If i remember, ill try and get a pic up of harrys super enthusiastic squat peeing position! Or would that be a bit wrong?!
Jp


----------



## WeedySeaDragon (Oct 7, 2012)

Wybie started trying to cock his leg at about 6 months old but whippets are like puppies on stilts at that stage and it's taken him a while to be able to do it without falling over :lol: He's now 9 months old and cocks more often than not.

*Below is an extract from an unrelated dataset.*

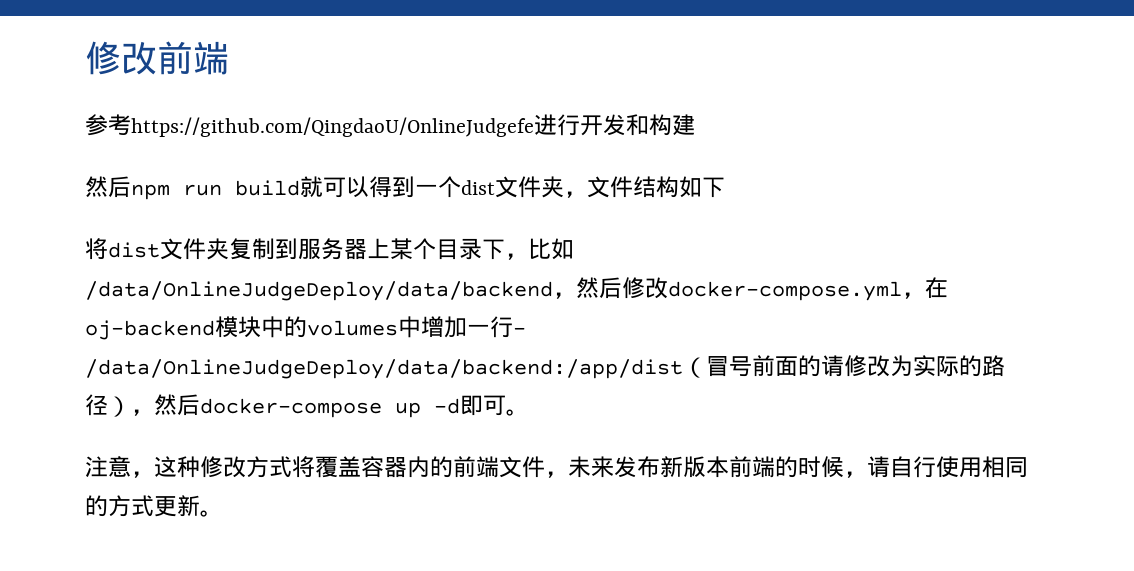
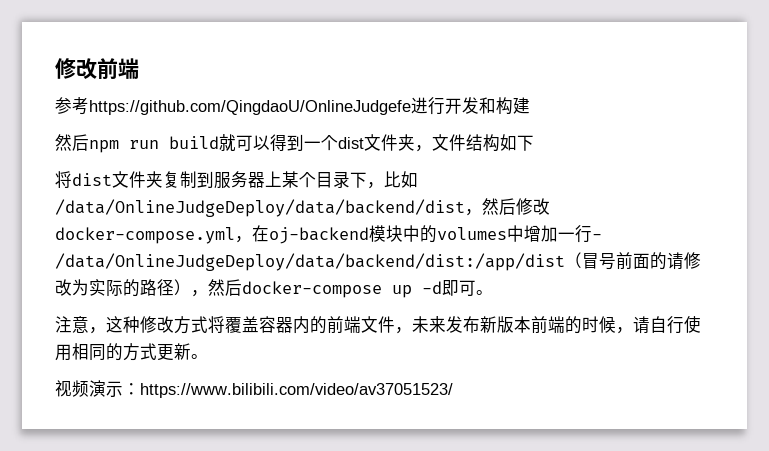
[85,281,553,301] /data/OnlineJudgeDeploy/data/backend -> [55,199,465,217] /data/OnlineJudgeDeploy/data/backend/dist
[85,359,683,379] /data/OnlineJudgeDeploy/data/backend:/app/dist -> [55,253,565,271] /data/OnlineJudgeDeploy/data/backend/dist:/app/dist
(223, 513) none -> [55,380,453,398] // 视频演示：https://www.bilibili.com/video/av37051523/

Fitz, I can't remember but I think he was a little later than Wybie. He still sometimes squats in the garden if he can't find a nice spot on the wall/fence to wee against :001_rolleyes:

Arnie wees like a horse. He just stretches forwards, I'd blame it on his hips (arthritis) but he's done it for years. I think he's just lazy :laugh: 

Lyssa (spayed) squats in the garden but out on walks she squats and cocks a leg at the same time :huh:


----------



## CarlyWoody (Jan 22, 2013)

My little mini poodle scent-marks by cocking her leg, but squats to wee.
Gotta love all the little quirks!


----------



## Happy Paws2 (Sep 13, 2008)

Dillon started to cock his leg about 8 months old, but does still happily squat last thing of a night when we put out the front on the grass verge for a wee.

A male belonging to a friend, the first time he tried to cock his leg he lost his balance and fell over, he has never cocked his leg since and his nearly 9 now.


----------